(Raw data):
********************

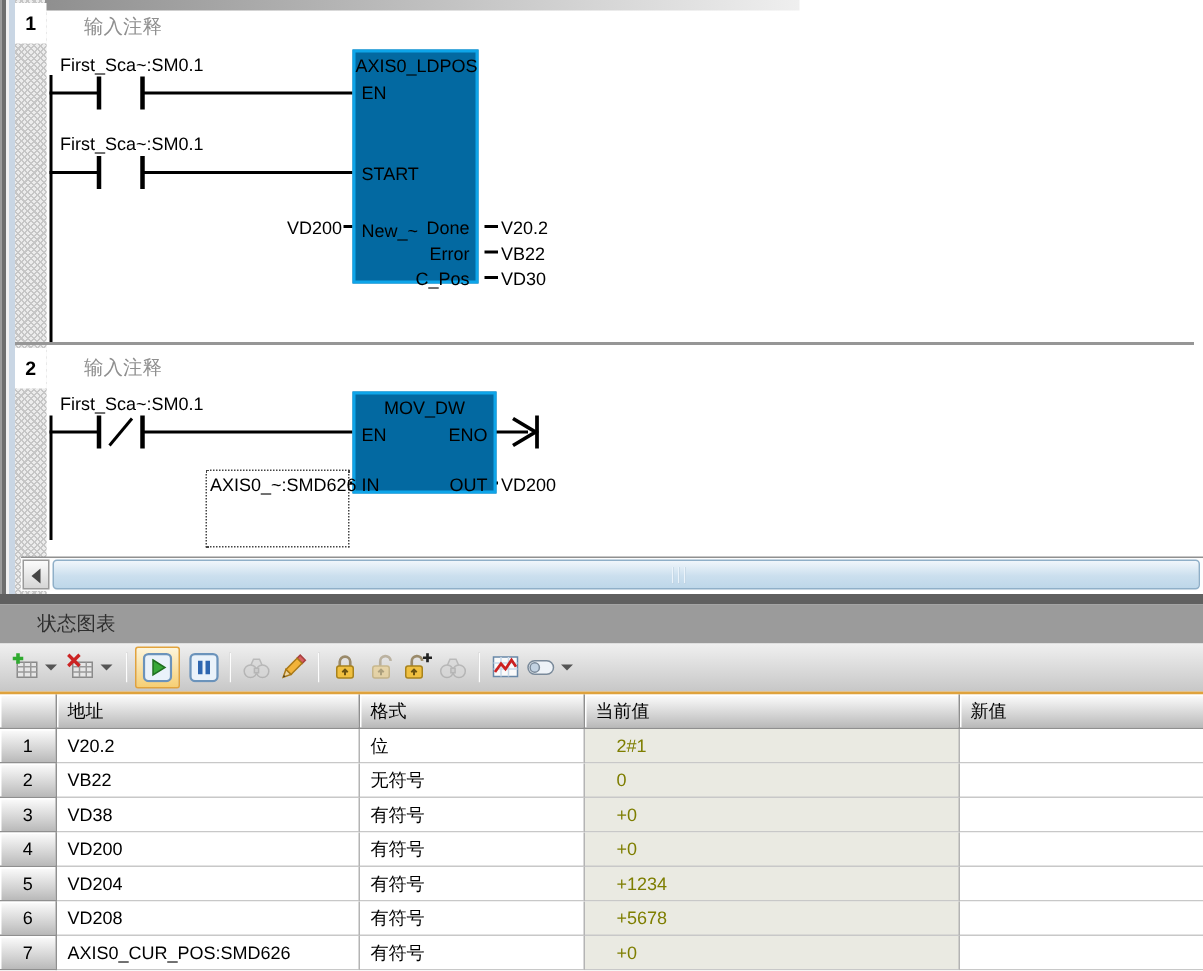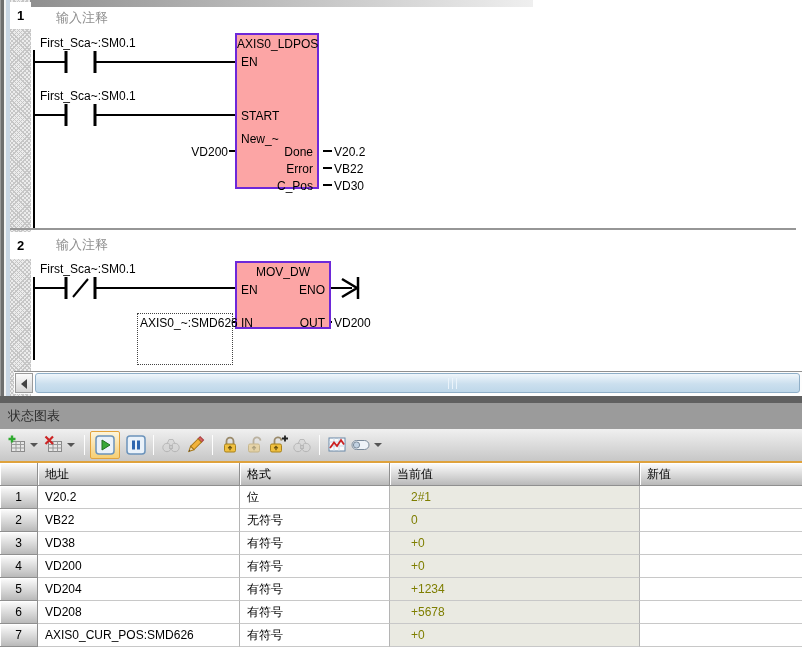--- a/index.html
+++ b/index.html
@@ -16,21 +16,21 @@
             background-image:repeating-linear-gradient(45deg,#c6c6c6 0 1px,transparent 1px 3px),
                              repeating-linear-gradient(135deg,#c6c6c6 0 1px,transparent 1px 3px); }
   .top-strip { position:absolute; left:30px; top:0; width:503px; height:7px;
                background:linear-gradient(to right,#8f8f8f,#efefef); }
   .net-num { position:absolute; left:10px; width:21px; height:27px; background:#fff;
              font-weight:bold; font-size:13px; text-align:center; line-height:27px; }
   .net-comment { position:absolute; left:44px; color:#8f8f8f; font-size:13px;margin-left:12px; }
   .contact-label { position:absolute; font-size:12px; }
   .net-sep { position:absolute; left:10px; width:786px; height:2px; background:#969696; }
 
-  .block { position:absolute; border:2px solid #6d28d9; background:#fca5a5; }
+  .block { position:absolute; border:2px solid #0ea5e9; background:#0369a1; }
   .bt { position:absolute; left:0; right:0; top:2px; text-align:center; }
   .pl { position:absolute; left:4px; }
   .pr { position:absolute; right:4px; }
   .operand { position:absolute; font-size:12px; }
 
   .dotted-box { position:absolute; left:137px; top:313px; width:96px; height:52px; border:1px dotted #444; }
   .dotted-box span { position:absolute; left:2px; top:2px; white-space:nowrap; }
 
   .hotspot { position:absolute; background:transparent; }
 
@@ -43,21 +43,21 @@
                      border-top:5px solid transparent; border-bottom:5px solid transparent; border-right:6px solid #444; }
   .scroll-thumb { position:absolute; left:35px; top:373px; width:765px; height:20px; border-radius:3px;
                   background:linear-gradient(#f0f6fb,#cbdfee 55%,#bed7e9); border:1px solid #8fafc8; }
   .thumb-grip { position:absolute; left:412px; top:4px; width:14px; height:11px; display:flex; gap:3px; }
   .thumb-grip i { width:1px; height:11px; background:#7a9cba; border-right:1px solid #eaf3fa; }
 
   .splitter { position:absolute; left:0; top:396px; width:802px; height:7px; background:#606060; }
 
   
   .panel-title { position:absolute; left:0; top:403px; width:802px; height:26px; background:#9b9b9b;
-                 color:#2f2f2f; font-size:13px; line-height:26px; padding-left:8px; }
+                 color:#2f2f2f; font-size:13px; line-height:26px; padding-left:25px; }
   .toolbar { position:absolute; left:0; top:429px; width:802px; height:32px;
              background:linear-gradient(#f0f0f0,#c7c7c7); display:flex; align-items:center; padding-left:5px; }
   .tbtn { width:24px; height:24px; display:flex; align-items:center; justify-content:center; flex:none; }
   .tbtn.disabled { opacity:.55; }
   .tbtn-active { width:30px; height:28px; border:1px solid #e2a33c; border-radius:2px;
                  background:linear-gradient(#fdf5dc,#f6cf74); display:flex; align-items:center; justify-content:center; flex:none; }
   .caret { width:0; height:0; border-left:4px solid transparent; border-right:4px solid transparent;
            border-top:4px solid #555; margin:0 4px 0 1px; flex:none; }
   .tsep { width:1px; height:20px; background:#9a9a9a; border-right:1px solid #fdfdfd; margin:0 5px; flex:none; }
   .accent-line { position:absolute; left:0; top:461px; width:802px; height:2px; background:#dfa23c; }
@@ -114,21 +114,21 @@
     <div class="net-comment" style="top:9px">输入注释</div>
     <div class="contact-label" style="left:40px;top:36px">First_Sca~:SM0.1</div>
     <div class="hotspot" style="left:60px;top:48px;width:42px;height:28px"></div>
     <div class="contact-label" style="left:40px;top:89px">First_Sca~:SM0.1</div>
     <div class="hotspot" style="left:60px;top:101px;width:42px;height:28px"></div>
 
     <div class="block" style="left:235px;top:33px;width:84px;height:156px">
       <span class="bt">AXIS0_LDPOS</span>
       <span class="pl" style="top:20px">EN</span>
       <span class="pl" style="top:74px">START</span>
-      <span class="pl" style="top:97px">New_~</span>
+      <span class="pl" style="top:112px">New_~</span>
       <span class="pr" style="top:110px">Done</span>
       <span class="pr" style="top:127px">Error</span>
       <span class="pr" style="top:144px">C_Pos</span>
     </div>
 
     <div class="operand" style="left:186px;top:145px;width:42px;text-align:right">VD200</div>
     <div class="operand" style="left:334px;top:145px">V20.2</div>
     <div class="operand" style="left:334px;top:162px">VB22</div>
     <div class="operand" style="left:334px;top:179px">VD30</div>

********************

(What you need to do):
Within the material, find all lines that hold the word "contact" and show them.

(Solution to the exercise):
   .contact-label { position:absolute; font-size:12px; }
     <div class="contact-label" style="left:40px;top:36px">First_Sca~:SM0.1</div>
     <div class="contact-label" style="left:40px;top:89px">First_Sca~:SM0.1</div>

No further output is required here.